The younger a teenager is when they have their first alcoholic drink, the bigger the problems with drink abuse later, a new report today claims.
These findings appear to shatter the commonly held belief among some parents that introducing alcohol at an early age – such as a small glass of wine with a meal at the age of 14 or 15 – can help to stave off binge-drinking behaviour when full adolescence strikes.
The study, from Yale University, suggests instead that the earlier one drinks, the “greater the chances of later alcohol-related problems”.
More than 1,000 college students were surveyed, and asked about their first introduction to drinking and their later experiences.
Co-author Meghan Rabbitt Morean, a postdoctoral fellow in psychiatry, said: “Beginning to use alcohol at an earlier age was associated with heavier drinking and the experience of more negative consequences during senior year of college.
"For example, an adolescent who consumed his first drink at age 15 was at greater risk for heavy drinking and problems than an adolescent who took his first drink at age 17.”
The researchers also found that the earlier a teenager got drunk posed an even greater risk for heavy drinking problems later. Morean added: “An adolescent who took his first drink at age 15 and also drank to intoxication at age 15 was at greater risk for heavy drinking and problems than an adolescent who had his first drink at age 15 and did not drink to the point of intoxication until he was 17." Medical evidence suggests that beginning to drink at an early age is associated with immediate health problems, from “compromised brain development and liver damage during adolescence” to risky sexual behaviour, poor performance in school and the use of illegal drugs such as marijuana and cocaine.
The study appears to give credence to US legislation that bans young people from drinking until they are 21 – although Morean conceded that setting legal limits did not necessarily stave off early drinking.
The minimum age for buying alcohol in the UK is 18, although a child can drink between the age of 5 and 17 at home with a guardian's permission.
In 2009, the UK’s Chief Medical Officer warned that children under 15 should not drink alcohol and claimed that as many as a third of 11 to 15-year-olds on a typical weekend drank.

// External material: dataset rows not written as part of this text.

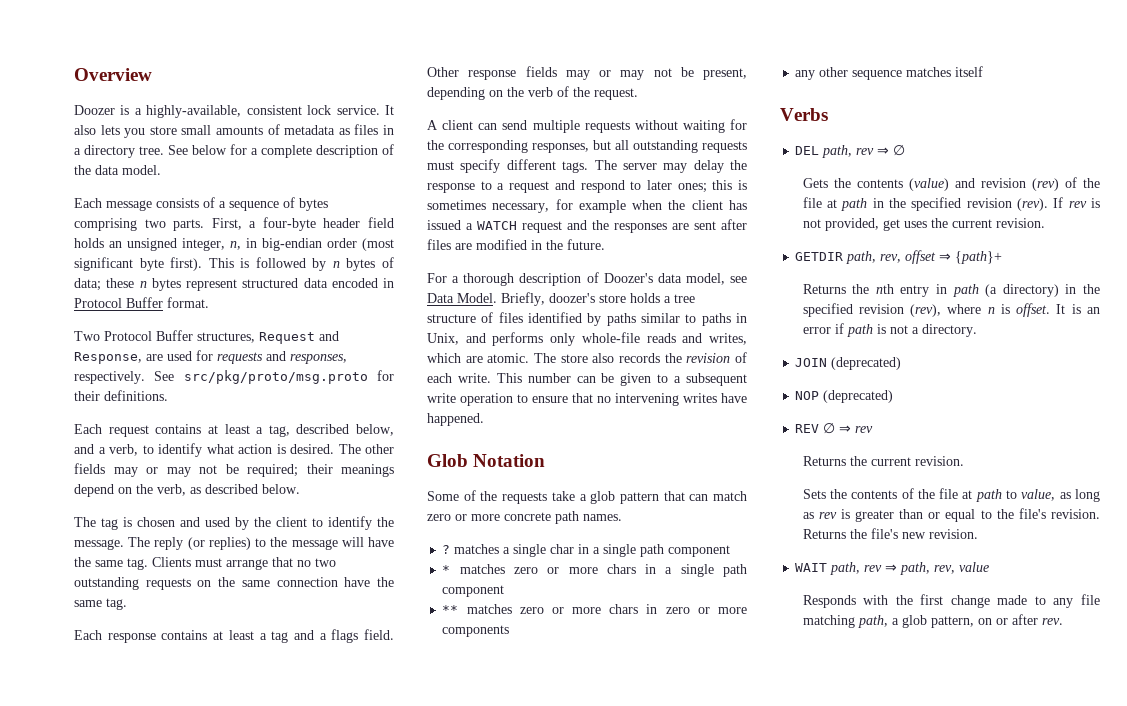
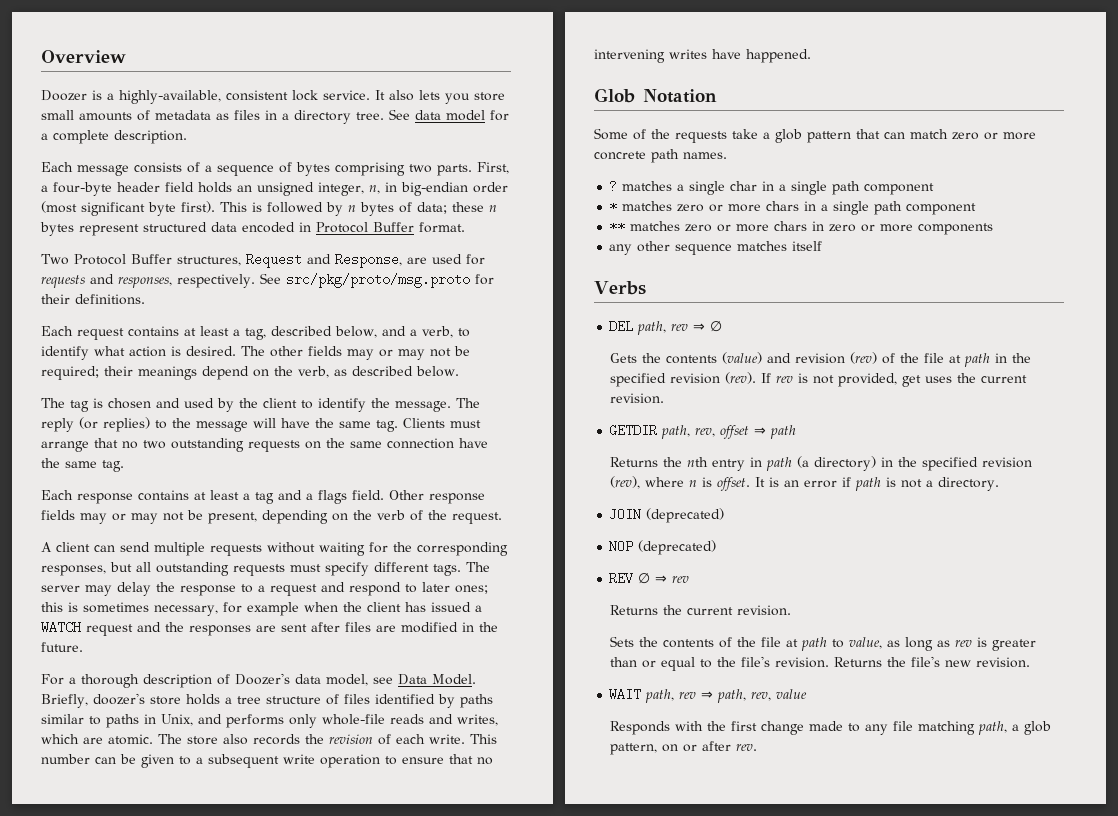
- See below for a complete description of the data model.
+ See data model for a complete description.
- GETDIR path, rev, offset ⇒ {path}+
+ GETDIR path, rev, offset ⇒ path

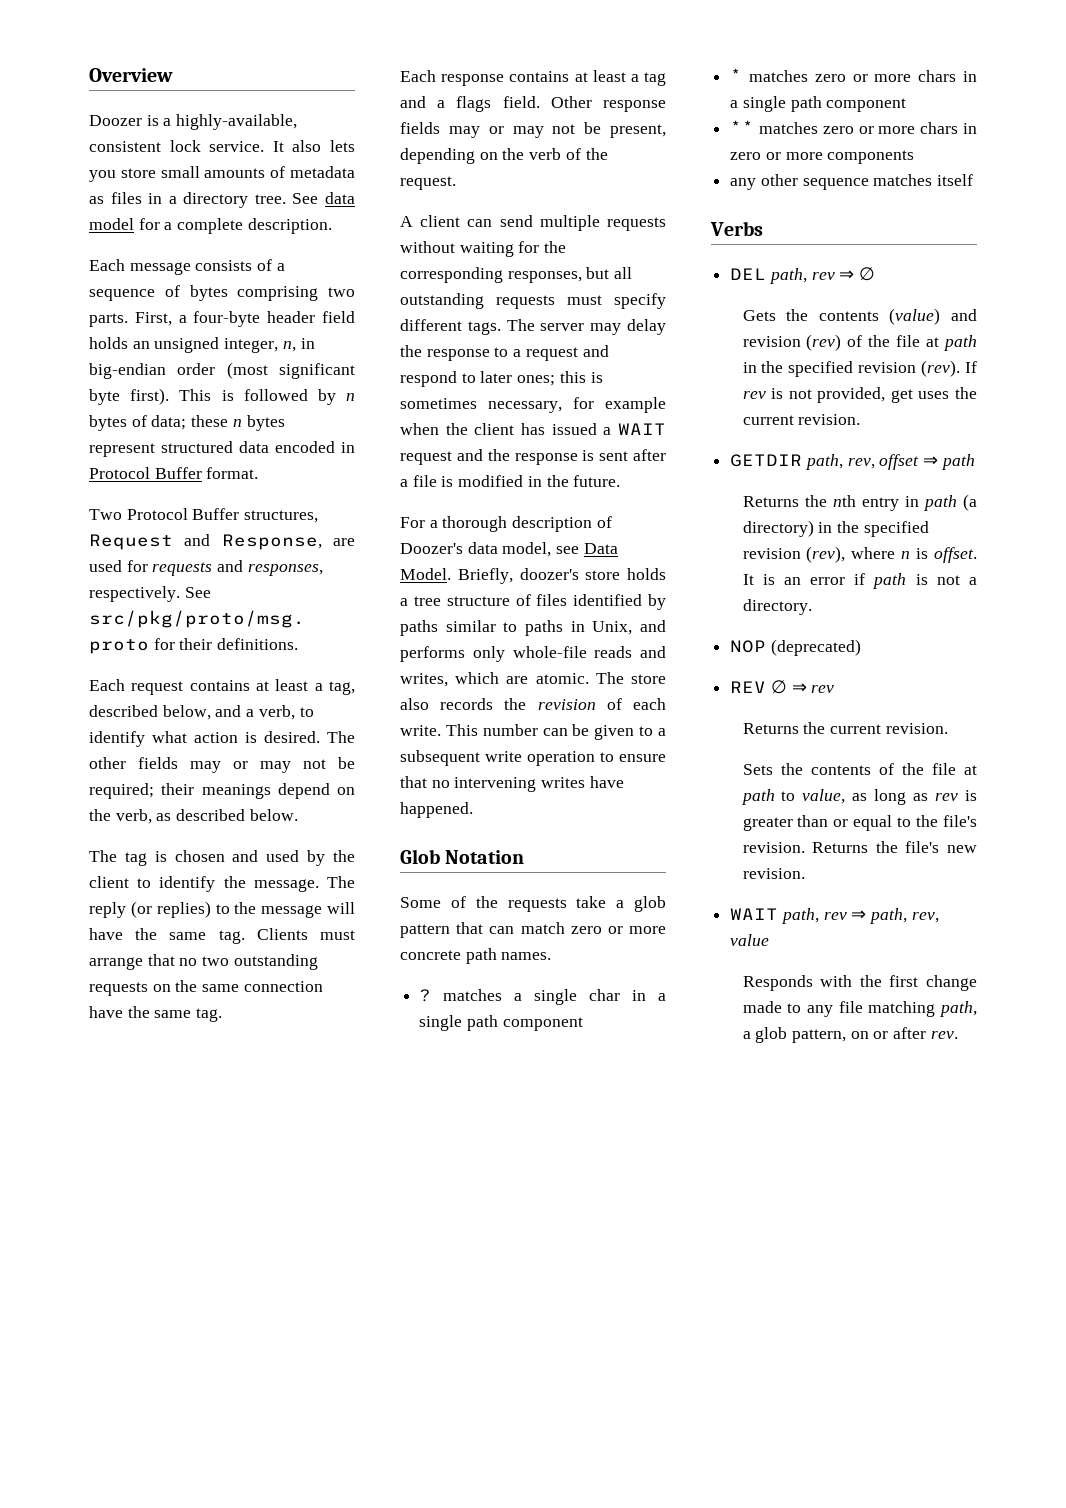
- The server may delay the response to a request and respond to later ones; this is sometimes necessary, for example when the client has issued a WATCH request and the responses are sent after files are modified in the future.
+ The server may delay the response to a request and respond to later ones; this is sometimes necessary, for example when the client has issued a WAIT request and the response is sent after a file is modified in the future.
- JOIN (deprecated)

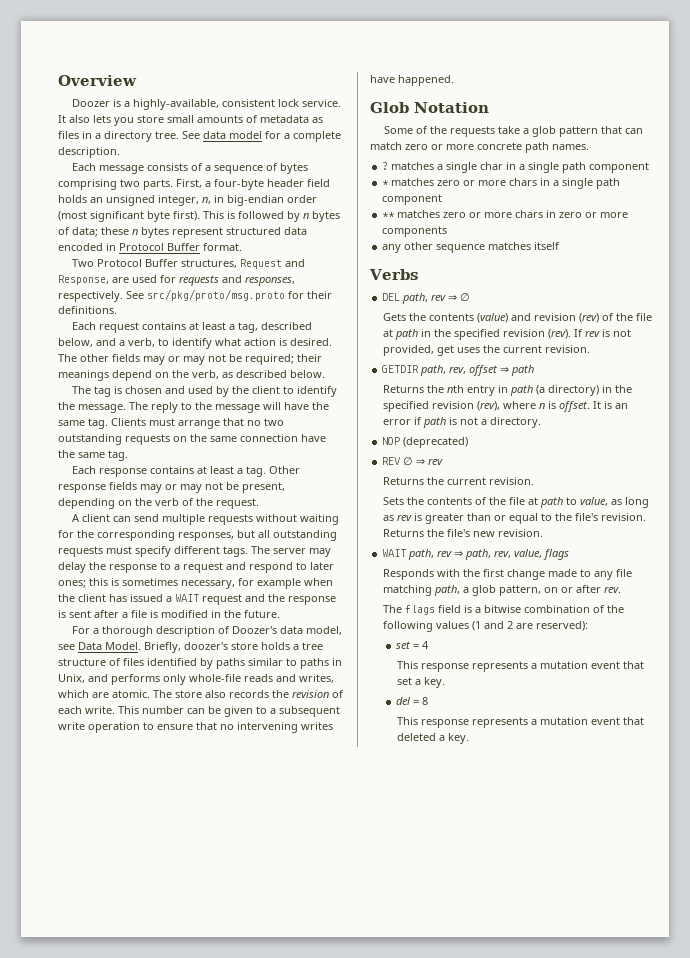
- The reply (or replies) to the message will have the same tag.
+ The reply to the message will have the same tag.
- Each response contains at least a tag and a flags field.
+ Each response contains at least a tag.
- WAIT path, rev ⇒ path, rev, value
+ WAIT path, rev ⇒ path, rev, value, flags
+ The flags field is a bitwise combination of the following values (1 and 2 are reserved):
+ set = 4
+ This response represents a mutation event that set a key.
+ del = 8
+ This response represents a mutation event that deleted a key.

Morean said: "The best way to prevent heavy drinking and the experience of alcohol-related problems is to prevent alcohol use.
"Therefore, our first recommendation would be to delay the onset of any alcohol use as long as possible. However, despite valiant prevention efforts, the average American adolescent has his or her first alcoholic drink between the ages of 14 and 15 years."
She and co-author Harriet de Wit, a professor of neuroscience, believe that full and frank discussion with young people about drinking and its dangers is the only way to limit overindulgence.
"It is important to speak to children and adolescents openly about the dangers of heavy drinking and provide them with correct information, for example, 'how many drinks does an average male/female need to drink to exceed the legal level for intoxication?" said Morean.
They also recommend better alcohol prevention and intervention efforts to target younger teenagers who begin drinking in high school, or secondary school.
The study did find that other factors played a part, such as an impulsive personality and a family history of alcoholism.